Differential Diagnosis
- Simpson-Golabi-Behmel syndrome: A genetically distinct X-linked overgrowth syndrome with similar but often more severe features.
- Perlman syndrome: Presents with macrosomia, renal anomalies and an increased risk of Wilms’ tumour.
- Isolated hemihypertrophy: Characterised by asymmetrical body growth but lacks other features of BWS.

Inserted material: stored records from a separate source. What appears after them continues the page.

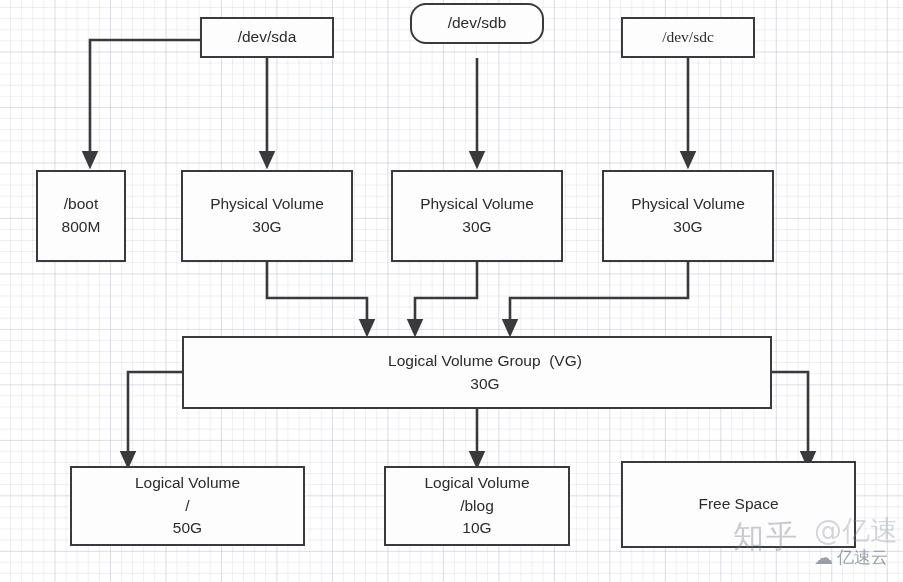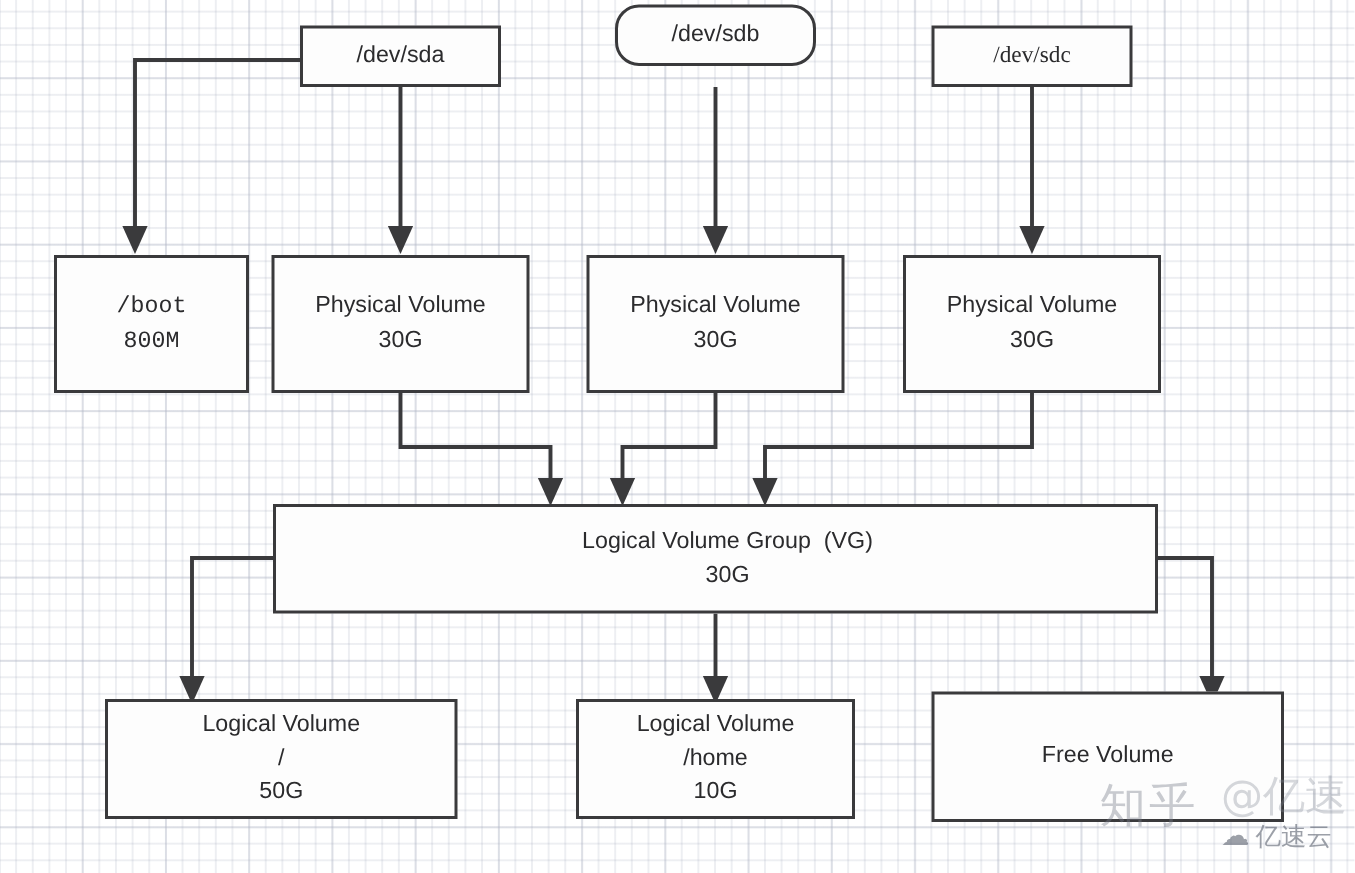--- a/index.html
+++ b/index.html
@@ -150,7 +150,7 @@
     <span class="ln">/dev/sdc</span>
   </div>
 
-  <div class="node" style="left:36px; top:170px; width:130px; height:92px;font-family:Liberation Mono, monospace;">
+  <div class="node" style="left:36px; top:170px; width:90px; height:92px;">
     <span class="ln">/boot</span>
     <span class="ln">800M</span>
   </div>

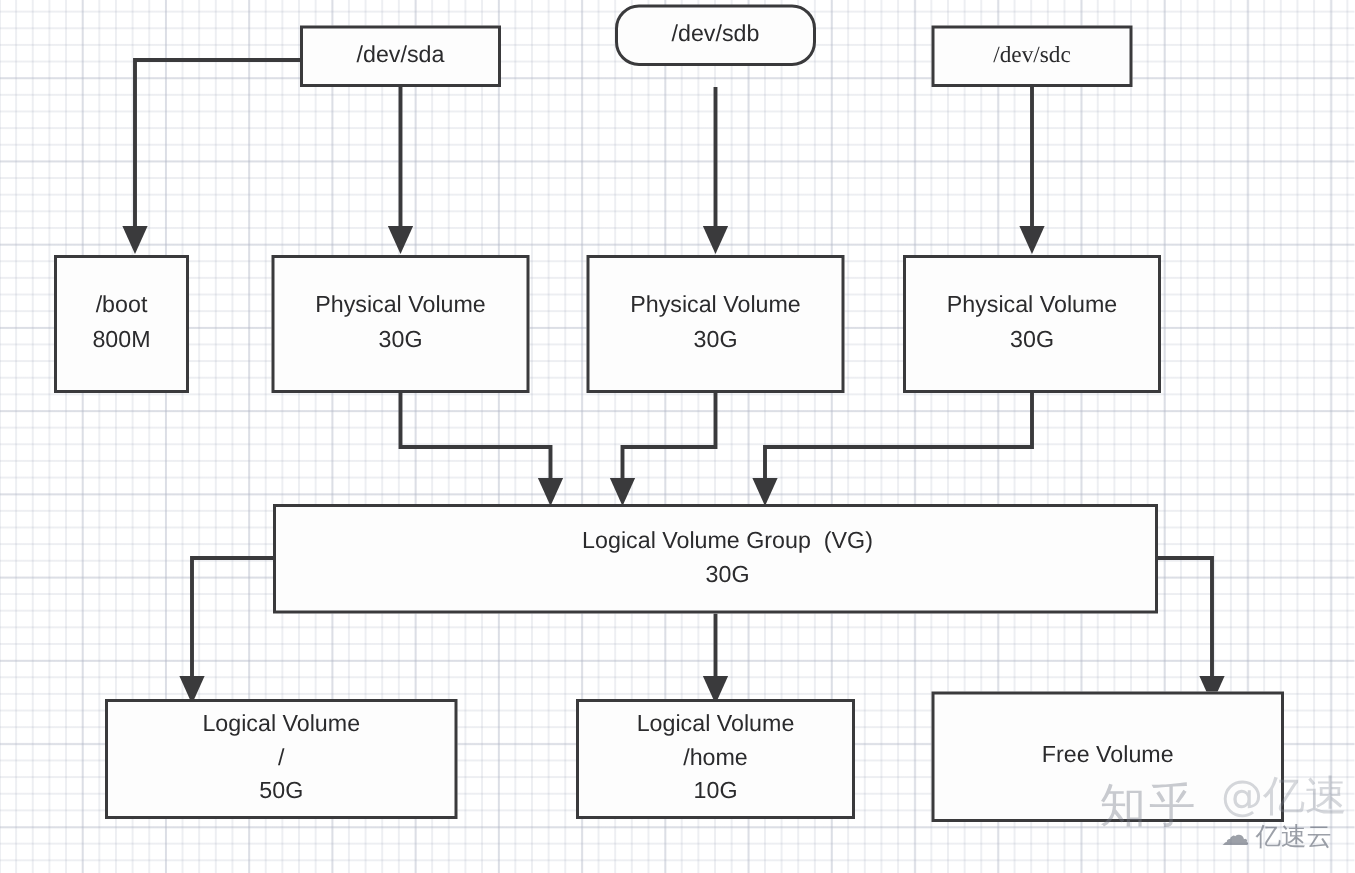--- a/index.html
+++ b/index.html
@@ -183,7 +183,7 @@
 
   <div class="node" style="left:384px; top:466px; width:186px; height:80px;">
     <span class="ln">Logical Volume</span>
-    <span class="ln">/home</span>
+    <span class="ln">/blog</span>
     <span class="ln">10G</span>
   </div>
 

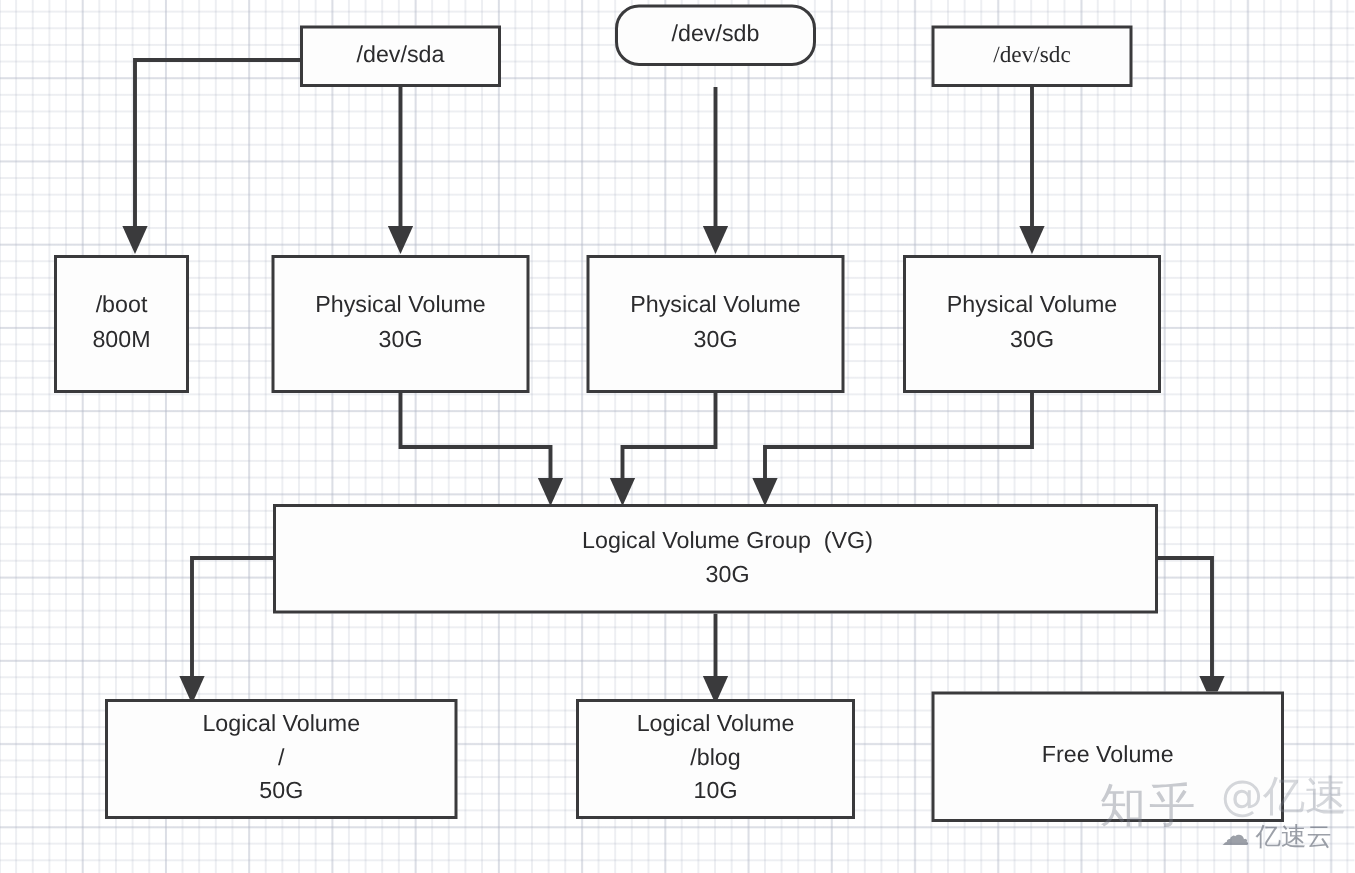--- a/index.html
+++ b/index.html
@@ -188,7 +188,7 @@
   </div>
 
   <div class="node" style="left:621px; top:461px; width:235px; height:87px;">
-    <span class="ln">Free Volume</span>
+    <span class="ln">Free Space</span>
   </div>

- Maternal diabetes: Can also lead to macrosomia but doesn’t present with other features of BWS.
Management
Management of BWS is multidisciplinary, involving paediatricians, geneticists, surgeons, speech therapists, and other specialists as needed. Management focuses on addressing specific issues like hypoglycaemia, abdominal wall defects, macroglossia, and hemihypertrophy. Regular tumour surveillance, primarily for Wilms’ tumour and hepatoblastoma, is crucial and typically involves abdominal ultrasound every three months until the age of eight.